Since the ratio of the resistance of the arms FC to CE is equal to the ratio of the resistance of arms FD to DE, therefore the given figure represents a Wheatstone Bridge.

According to the principle of Wheatstone Bridge, if FC/CE = FD/DE then no current will flow through the arm CD.

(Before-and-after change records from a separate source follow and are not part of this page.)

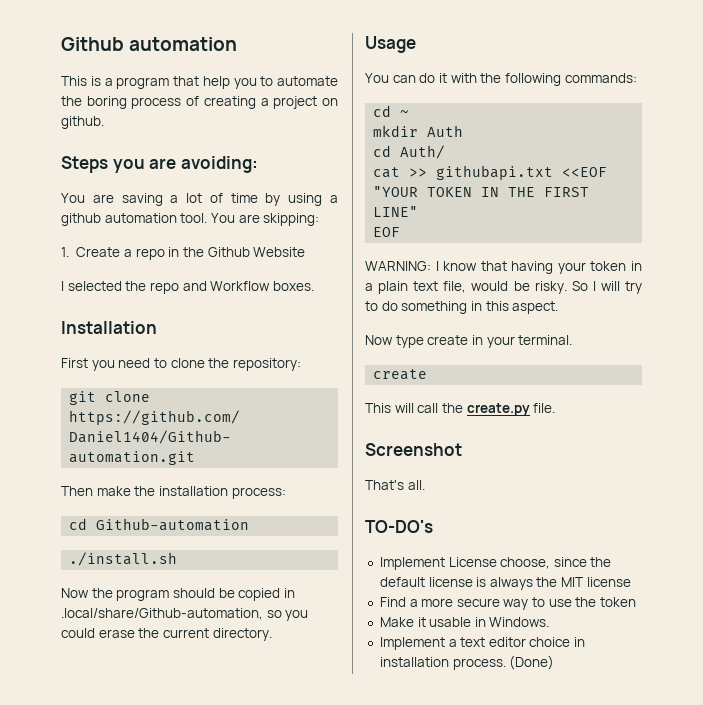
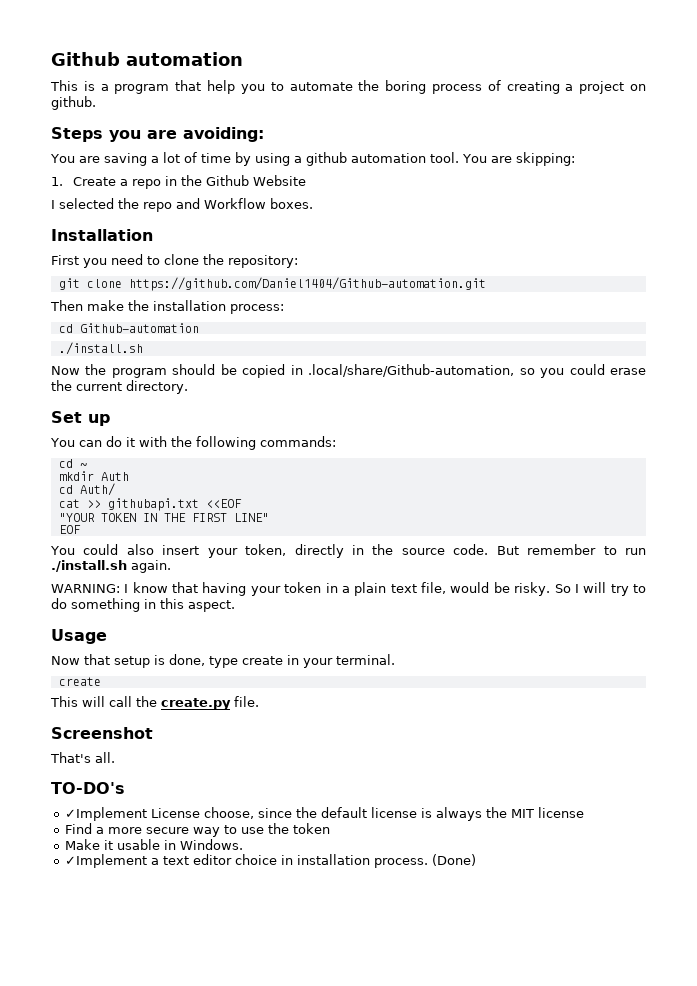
- Usage
+ Set up
+ You could also insert your token, directly in the source code. But remember to run ./install.sh again.
- Now type create in your terminal.
+ Usage
+ Now that setup is done, type create in your terminal.
- Implement License choose, since the default license is always the MIT license
+ ✓Implement License choose, since the default license is always the MIT license
- Implement a text editor choice in installation process.
+ ✓Implement a text editor choice in installation process.

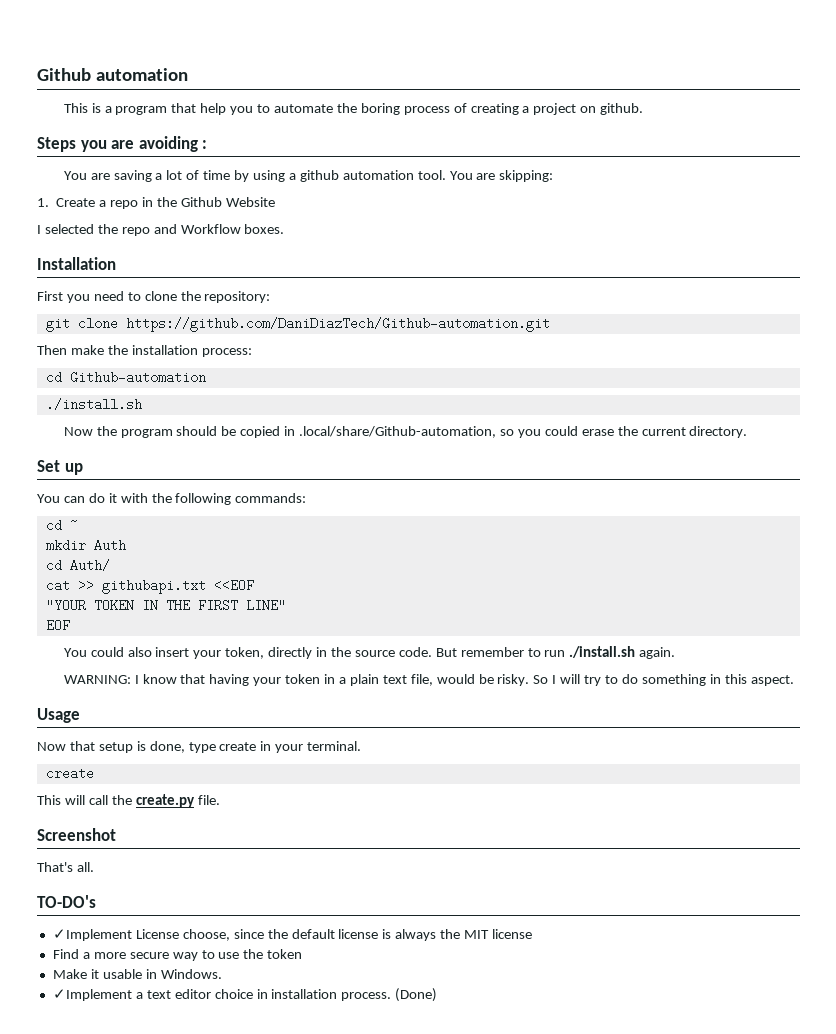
- Steps you are avoiding:
+ Steps you are avoiding :
- git clone https://github.com/Daniel1404/Github-automation.git
+ git clone https://github.com/DaniDiazTech/Github-automation.git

Therefore, the equivalent circuit can be given by

Now, the equivalent resistance of AFCEB, R1 = R + R = 2R

Also, the equivalent resistance of AFDEB, R2 = R + R = 2R

The equivalent resistance of the circuit, 1/Req = 1/R1 +1/R2 = 1/2R + 1/2R = 1/R

⇒ Req = R

From Ohm's law, the total current flowing through the branch AFCEB, I = Total voltage/Total resistance

⇒ I = V/2R

Hence, when five equal resistances each of resistance R are connected as shown in the figure. A battery of V volts is connected between a and b. the current flowing in AFCEB will be V/2R.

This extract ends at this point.